My friend’s mother is from Alabama, and the Martin Luther King statue she was referring to was undoubtedly the one in Birmingham. Although her statement in the car that day was a reaction to a news story about Dallas, it probably rekindled anger she had already felt over the decision to cover a confederate monument in Birmingham earlier that year. That confederate monument had been part of her childhood, and she probably had never thought deeply about the racist implications of the statue. It was just part of the way the world was, in Alabama in the 20th century.

What if she had thought deeply about it? Here is a statue celebrating the Confederacy. As a child growing up, she looks up to and learns from the adults in the room. There can’t be anything wrong or deeply hateful about the Confederacy if all of these nice adults honor it, right? Why would there be 107 Confederate monuments in Alabama alone if those monuments were somehow mean or terrible?

There is a well-known psychological phenomenon called cognitive dissonance: when a person has two beliefs that come into conflict, that person often goes through great lengths to resolve the discomfort caused by the conflict. Sometimes this means ignoring the obvious, sometimes it means “explaining away” matters despite the flimsiness of the explanation.

Sometimes it means making arguments that are obviously stupid.

How does cognitive dissonance impact people who grow up in societies that already have racist laws, racist policies, and racist traditions?  In his book Stamped from the beginning: the definitive history of racist ideas in America, author and professor of history Ibram X. Kendi argues that it’s a mistake to think that racist beliefs are the root cause of racist policies and practice: most often it is the other way around.

In an interview about the book published in the journal Thought & Action, Kendi explains:

I wanted to write a history of racist ideas, a history of America, and show how the historical context produced these people, who produced these racist ideas. That led me to figure out the motives behind why they were producing these racist ideas. I found, over and again, that these producers were not ignorant. They were not hateful. Many of them were the most brilliant minds in American history. And they typically were producing these ideas to defend existing racist policies. The disparities were in place, their effects were profound, and these racist ideas were an attempt to normalize and justify those racist policies.

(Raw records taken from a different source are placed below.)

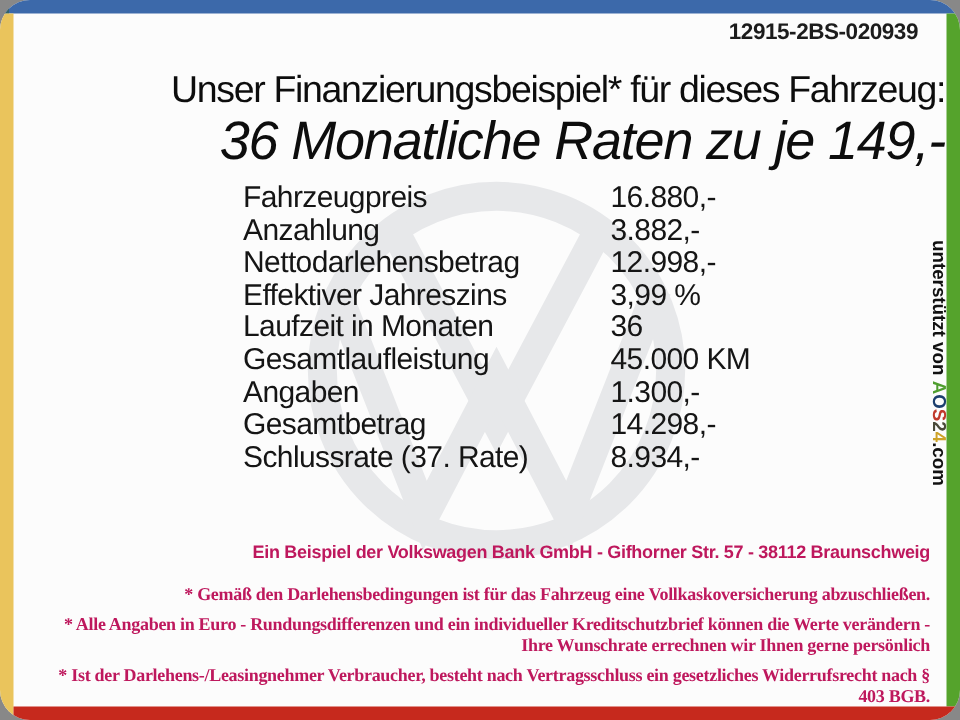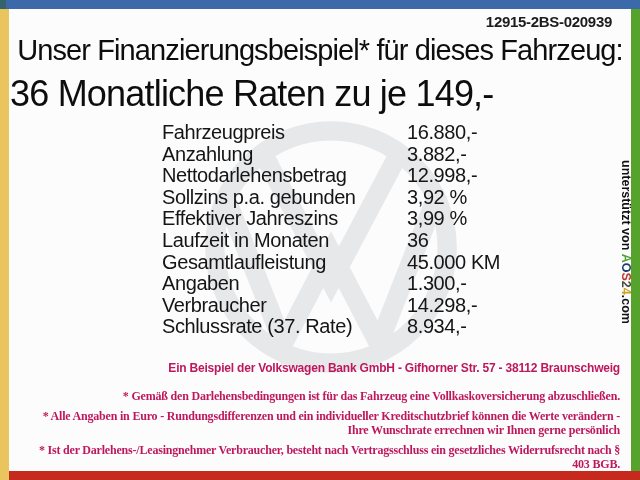--- a/index.html
+++ b/index.html
@@ -7,6 +7,7 @@
     position:relative;width:640px;height:480px;background:#fcfcfc;
     font-family:"Liberation Sans","DejaVu Sans",sans-serif;color:#151515;
     overflow:hidden;
+    border-radius:20px;
   }
   
   .edge{position:absolute;}

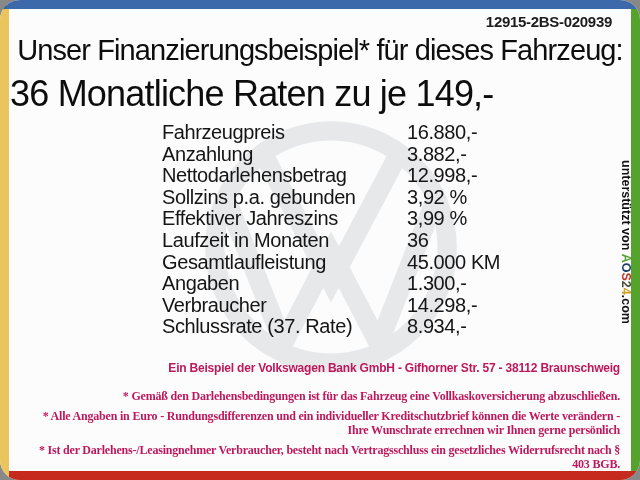--- a/index.html
+++ b/index.html
@@ -25,8 +25,8 @@
     font-size:15px;font-weight:bold;letter-spacing:-0.3px;color:#1c1c1c;
   }
   .title{
-    position:absolute;top:34px;left:10px;right:10px;text-align:center;
-    font-size:29px;letter-spacing:-0.9px;white-space:nowrap;color:#0d0d0d;
+    position:absolute;top:46px;left:10px;right:10px;text-align:right;
+    font-size:25px;letter-spacing:-0.9px;white-space:nowrap;color:#0d0d0d;
   }
   .subtitle{
     position:absolute;top:73px;left:10px;right:10px;text-align:left;

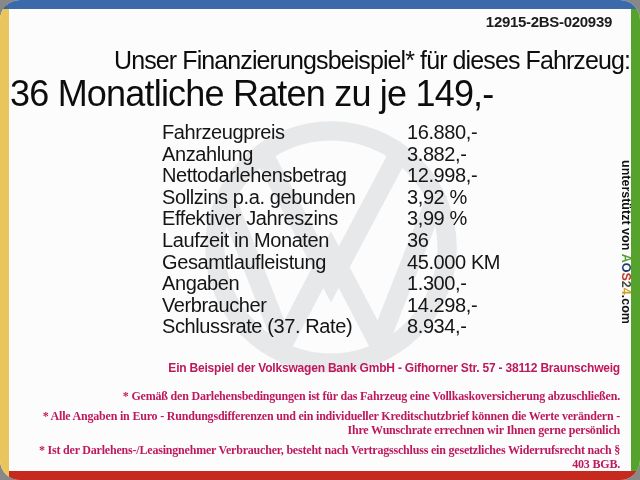--- a/index.html
+++ b/index.html
@@ -29,8 +29,8 @@
     font-size:25px;letter-spacing:-0.9px;white-space:nowrap;color:#0d0d0d;
   }
   .subtitle{
-    position:absolute;top:73px;left:10px;right:10px;text-align:left;
-    font-size:36px;letter-spacing:-0.8px;white-space:nowrap;color:#0d0d0d;
+    position:absolute;top:73px;left:10px;right:10px;text-align:right;
+    font-size:36px;letter-spacing:-0.8px;white-space:nowrap;color:#0d0d0d;font-style:italic;
   }
   .ftable{position:absolute;left:140px;top:122px;width:370px;margin-left:22px;}
   .frow{display:flex;line-height:21.6px;font-size:20px;letter-spacing:-0.4px;white-space:nowrap;}

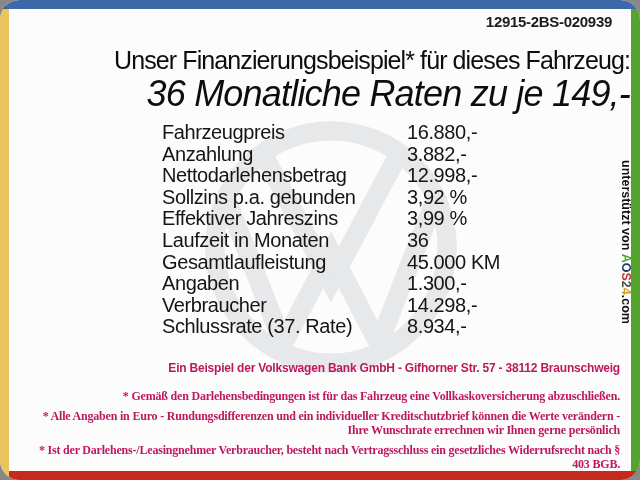--- a/index.html
+++ b/index.html
@@ -84,10 +84,6 @@
           <span class="fvalue">12.998,-</span>
         </div>
         <div class="frow">
-          <span class="flabel">Sollzins p.a. gebunden</span>
-          <span class="fvalue">3,92 %</span>
-        </div>
-        <div class="frow">
           <span class="flabel">Effektiver Jahreszins</span>
           <span class="fvalue">3,99 %</span>
         </div>

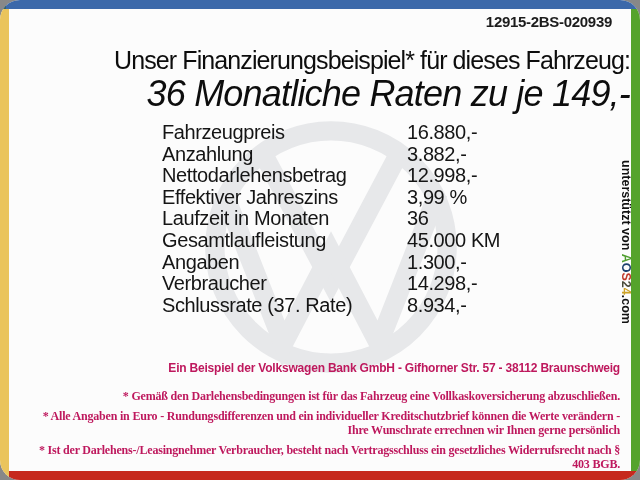--- a/index.html
+++ b/index.html
@@ -100,7 +100,7 @@
           <span class="fvalue">1.300,-</span>
         </div>
         <div class="frow">
-          <span class="flabel">Verbraucher</span>
+          <span class="flabel">Gesamtbetrag</span>
           <span class="fvalue">14.298,-</span>
         </div>
         <div class="frow">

This perspective completely upends the claim I hear so often from our right wing in America, that we should not try to use legislation to change people’s minds. “You can’t make people less racist by passing laws,” the conservative movement so often says.

It also is a counter-argument to the objection often hear from young progressives. They will rightly point out that the mere fact that something is offensive isn’t an argument against it: lots of people are offended by lots of dumb things. This makes many of my young left-wing friends think that we shouldn’t be focusing on monuments, which are just a symptom of racist history and ideas. We should be focusing instead on racist beliefs, they say.

According to Kendi, they are not merely wrong: they have the world completely backwards. To reduce or eliminate racism in society, we must eliminate the laws and practices that institutionalize and normalize racism. The best way to change racist ideas is to be the person writing antiracist policies, or to be at the table when those policies are written.

After all, let’s think back to my friend’s mom. That Confederate statue she grew up with wasn’t the cause of her racism, but it was part of the problem. It was part of a cultural framework of “us versus them”, a social system that accepted that confederate monuments were a part of heritage and history and “what it means to be an Alabaman.” And that system shapes the minds of the people acting with in it.

“Why can’t we have ours?”

The question answers itself: because the removal of these statues is one of the first small steps towards changing the public policies and practices of institutionalized racism, which in turn is the first step toward removing the conditions that lead people to thinking of Confederate monuments as “ours” in the first place. They are an actual practical step towards moving our society aware from racism.